Data for analysis:
****************************************

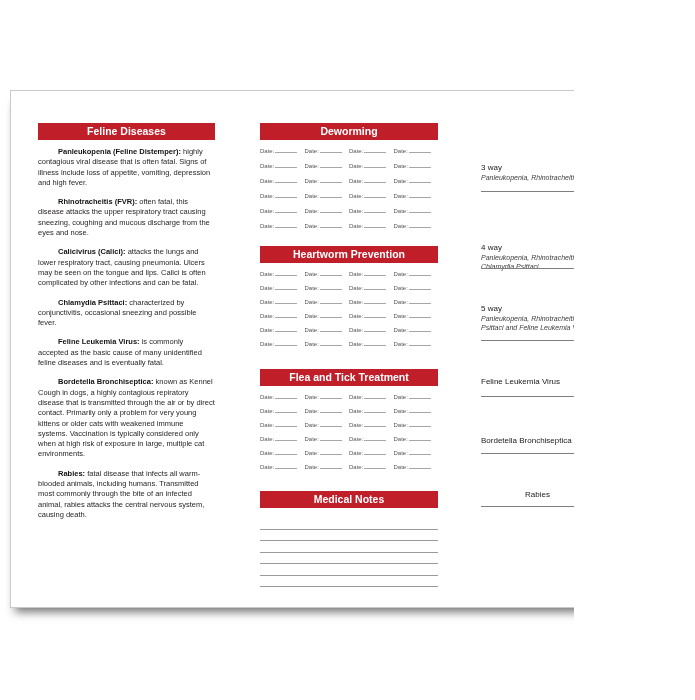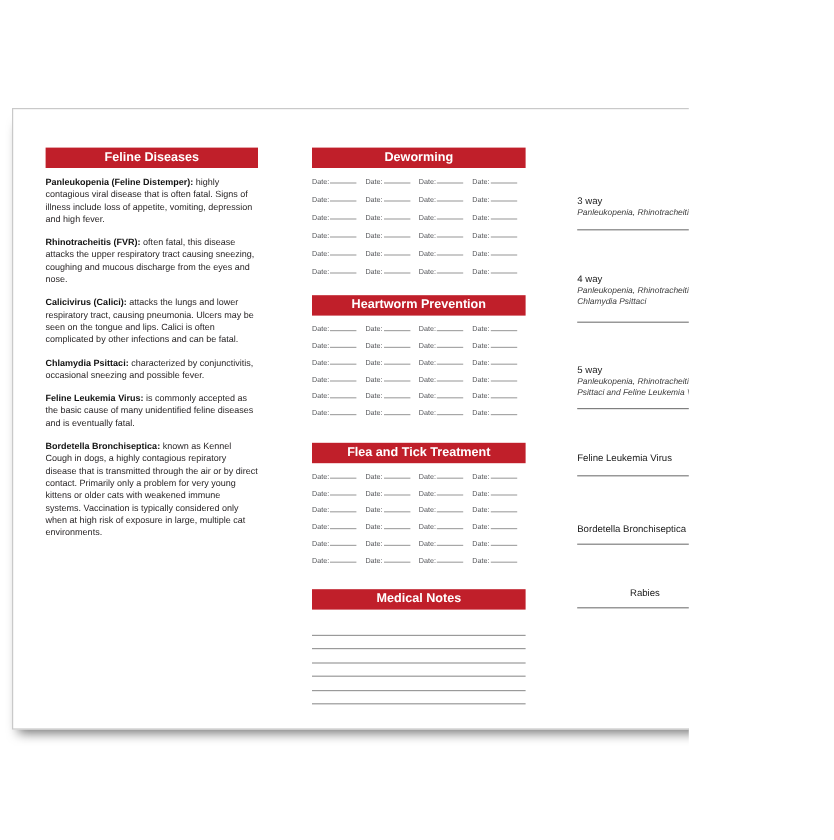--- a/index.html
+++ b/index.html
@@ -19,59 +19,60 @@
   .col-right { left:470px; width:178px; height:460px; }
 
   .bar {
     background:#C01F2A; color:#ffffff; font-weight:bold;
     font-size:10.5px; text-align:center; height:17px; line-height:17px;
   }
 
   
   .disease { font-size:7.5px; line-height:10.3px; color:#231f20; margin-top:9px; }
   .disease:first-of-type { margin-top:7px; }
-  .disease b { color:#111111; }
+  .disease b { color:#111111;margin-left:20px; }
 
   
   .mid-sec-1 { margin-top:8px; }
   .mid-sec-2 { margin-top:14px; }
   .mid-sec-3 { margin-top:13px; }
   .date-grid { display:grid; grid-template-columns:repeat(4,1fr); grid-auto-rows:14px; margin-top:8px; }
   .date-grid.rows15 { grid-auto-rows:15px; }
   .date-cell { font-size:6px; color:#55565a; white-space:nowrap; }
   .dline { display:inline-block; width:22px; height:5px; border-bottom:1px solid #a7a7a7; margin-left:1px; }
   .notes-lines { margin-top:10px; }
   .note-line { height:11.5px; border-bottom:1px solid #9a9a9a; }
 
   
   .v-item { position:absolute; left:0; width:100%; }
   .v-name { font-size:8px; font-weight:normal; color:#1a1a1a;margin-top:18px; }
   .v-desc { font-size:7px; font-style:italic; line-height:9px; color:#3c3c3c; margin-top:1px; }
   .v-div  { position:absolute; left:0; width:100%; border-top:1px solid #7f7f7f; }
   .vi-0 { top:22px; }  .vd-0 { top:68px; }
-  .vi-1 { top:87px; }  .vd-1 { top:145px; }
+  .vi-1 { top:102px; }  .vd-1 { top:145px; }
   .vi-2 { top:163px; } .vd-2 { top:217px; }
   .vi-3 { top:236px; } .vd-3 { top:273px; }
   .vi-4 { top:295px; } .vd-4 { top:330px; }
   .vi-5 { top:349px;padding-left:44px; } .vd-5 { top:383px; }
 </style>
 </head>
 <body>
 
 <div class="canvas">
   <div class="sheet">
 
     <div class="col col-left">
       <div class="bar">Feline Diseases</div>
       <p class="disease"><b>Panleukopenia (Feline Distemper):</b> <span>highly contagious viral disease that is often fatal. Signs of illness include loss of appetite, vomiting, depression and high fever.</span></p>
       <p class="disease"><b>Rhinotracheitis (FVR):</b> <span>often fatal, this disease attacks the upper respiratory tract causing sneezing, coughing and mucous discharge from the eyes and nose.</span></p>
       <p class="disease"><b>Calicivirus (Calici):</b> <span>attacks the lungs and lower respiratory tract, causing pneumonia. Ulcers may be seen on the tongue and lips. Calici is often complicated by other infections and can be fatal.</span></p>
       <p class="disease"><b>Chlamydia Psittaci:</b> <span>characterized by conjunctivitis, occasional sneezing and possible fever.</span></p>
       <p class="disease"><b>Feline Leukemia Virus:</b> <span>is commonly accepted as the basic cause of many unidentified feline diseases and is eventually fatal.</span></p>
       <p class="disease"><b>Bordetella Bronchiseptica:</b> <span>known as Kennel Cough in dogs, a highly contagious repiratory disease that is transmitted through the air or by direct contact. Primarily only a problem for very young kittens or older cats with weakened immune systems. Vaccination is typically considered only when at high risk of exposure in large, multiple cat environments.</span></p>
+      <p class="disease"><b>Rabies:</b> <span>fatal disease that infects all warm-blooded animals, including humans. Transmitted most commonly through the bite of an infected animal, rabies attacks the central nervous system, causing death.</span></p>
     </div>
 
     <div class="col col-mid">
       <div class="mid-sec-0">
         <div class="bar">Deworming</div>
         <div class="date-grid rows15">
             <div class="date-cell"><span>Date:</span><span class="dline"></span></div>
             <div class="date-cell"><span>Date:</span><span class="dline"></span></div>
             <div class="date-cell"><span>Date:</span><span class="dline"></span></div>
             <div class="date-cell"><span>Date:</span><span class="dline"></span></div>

****************************************

Exercise instructions: Out of the material above, select every line that holds the string "width".

Answer area:
   .col-right { left:470px; width:178px; height:460px; }
   .dline { display:inline-block; width:22px; height:5px; border-bottom:1px solid #a7a7a7; margin-left:1px; }
   .v-item { position:absolute; left:0; width:100%; }
   .v-div  { position:absolute; left:0; width:100%; border-top:1px solid #7f7f7f; }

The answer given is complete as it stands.